Soon, Glover became a licensed marriage and family counselor, a position he held for 25 years.
“I never actually set out to write a book,” admits Glover, whose No More Mr. Nice Guy is reported to have sold over 1 million copies since its publication.
“I didn’t even think of myself as a writer. I’m actually a terrible speller,” he adds with a chuckle.
Glover may not be an ace grammarian either, but once upon a time he was nice, but he was arguably too nice, to the point that his marriage was faltering and he wasn’t getting what he wanted out of life.
In his years as a licensed therapist, he routinely saw the same traits he exhibited in other men.
Things like being overly agreeable, doing the dishes solely to appease his wife, and avoiding difficult conversations.
These were all symptomatic of a man who Glover says was all too willing to not rock the boat, but consequently, vicious tidal waves afflicted his marriage, and those of so many other well-intentioned men.
“I would constantly meet men who would do all these seemingly nice things, but then their wives still harbored contempt for them, and often physical intimacy vanished in those relationships,” Glover explains.
There is nothing wrong with being kind and compassionate, but in many cases, these nice guys lacked assertiveness and emotional intelligence, couldn’t communicate effectively, and would do subtle, indirect things in order to engender goodwill with their spouses.
The more Glover noticed this, and the more he discussed these trends with colleagues and friends, the more he was encouraged to write on the subject.
“I love reading, so I assumed that one day I may write a book, but over time people kept insisting that I go deeper into this nice guy phenomenon,” Glover says.
“So I did.”
For context, it took Glover seven years to finish No More Mr. Nice Guy, and another three to find a publisher who was willing to bring his book to market, but 25 years later, the book is widely considered to be a tremendous success, and a playbook for countless men who struggle with taking ownership and command of their romantic and professional lives.
At the same time, the book is not a cure for men with deficiences in assertiveness.

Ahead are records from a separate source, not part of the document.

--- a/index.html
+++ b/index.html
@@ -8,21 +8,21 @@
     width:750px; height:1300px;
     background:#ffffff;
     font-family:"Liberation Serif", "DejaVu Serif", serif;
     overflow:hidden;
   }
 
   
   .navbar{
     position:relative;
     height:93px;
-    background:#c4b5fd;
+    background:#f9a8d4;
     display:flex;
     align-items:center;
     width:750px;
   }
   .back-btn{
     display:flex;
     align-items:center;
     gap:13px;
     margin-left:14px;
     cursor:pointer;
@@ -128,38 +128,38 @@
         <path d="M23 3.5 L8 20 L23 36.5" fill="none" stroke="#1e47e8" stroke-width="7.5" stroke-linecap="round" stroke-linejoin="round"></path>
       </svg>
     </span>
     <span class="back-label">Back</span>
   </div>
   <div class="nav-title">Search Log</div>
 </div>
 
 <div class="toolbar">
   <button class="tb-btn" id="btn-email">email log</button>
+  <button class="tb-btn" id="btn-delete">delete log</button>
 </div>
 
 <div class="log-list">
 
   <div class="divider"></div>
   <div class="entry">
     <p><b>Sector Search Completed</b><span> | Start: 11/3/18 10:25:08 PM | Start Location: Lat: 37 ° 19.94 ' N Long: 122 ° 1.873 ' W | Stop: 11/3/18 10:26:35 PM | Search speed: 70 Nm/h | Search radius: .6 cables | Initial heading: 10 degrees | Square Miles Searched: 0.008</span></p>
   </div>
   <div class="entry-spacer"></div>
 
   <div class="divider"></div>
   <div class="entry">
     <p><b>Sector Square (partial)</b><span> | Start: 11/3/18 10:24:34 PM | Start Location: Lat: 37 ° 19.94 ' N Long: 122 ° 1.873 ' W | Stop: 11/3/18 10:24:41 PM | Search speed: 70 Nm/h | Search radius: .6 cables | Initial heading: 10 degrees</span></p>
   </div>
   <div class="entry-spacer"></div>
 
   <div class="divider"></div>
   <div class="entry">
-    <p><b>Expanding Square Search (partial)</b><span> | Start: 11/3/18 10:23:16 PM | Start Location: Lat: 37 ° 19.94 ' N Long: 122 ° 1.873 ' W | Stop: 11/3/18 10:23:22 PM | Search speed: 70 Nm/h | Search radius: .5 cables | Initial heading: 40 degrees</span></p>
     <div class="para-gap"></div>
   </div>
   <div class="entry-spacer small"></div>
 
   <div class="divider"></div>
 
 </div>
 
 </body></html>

Rather, it’s a tool that they can leverage to overcome the impediments that prevent them from maximizing their careers and love lives.
For his part, the sagacious Glover details that being a nice guy doesn’t make a man bad or evil.
In many cases, it’s childhood trauma that leads so many men to repress their wants and needs in hopes of currying favor.
“Often it’s unconscious, but there are men who think that if they simply don’t have any needs, then they won’t create problems for anyone else,” says Glover, but when men see themselves as needless, that leaves no room for their wives to help them.
Since men, like all people, undeniably have needs and wants, those desires get neglected.
In turn, men feel unfulfilled, even if it’s not something they consciously acknowledge.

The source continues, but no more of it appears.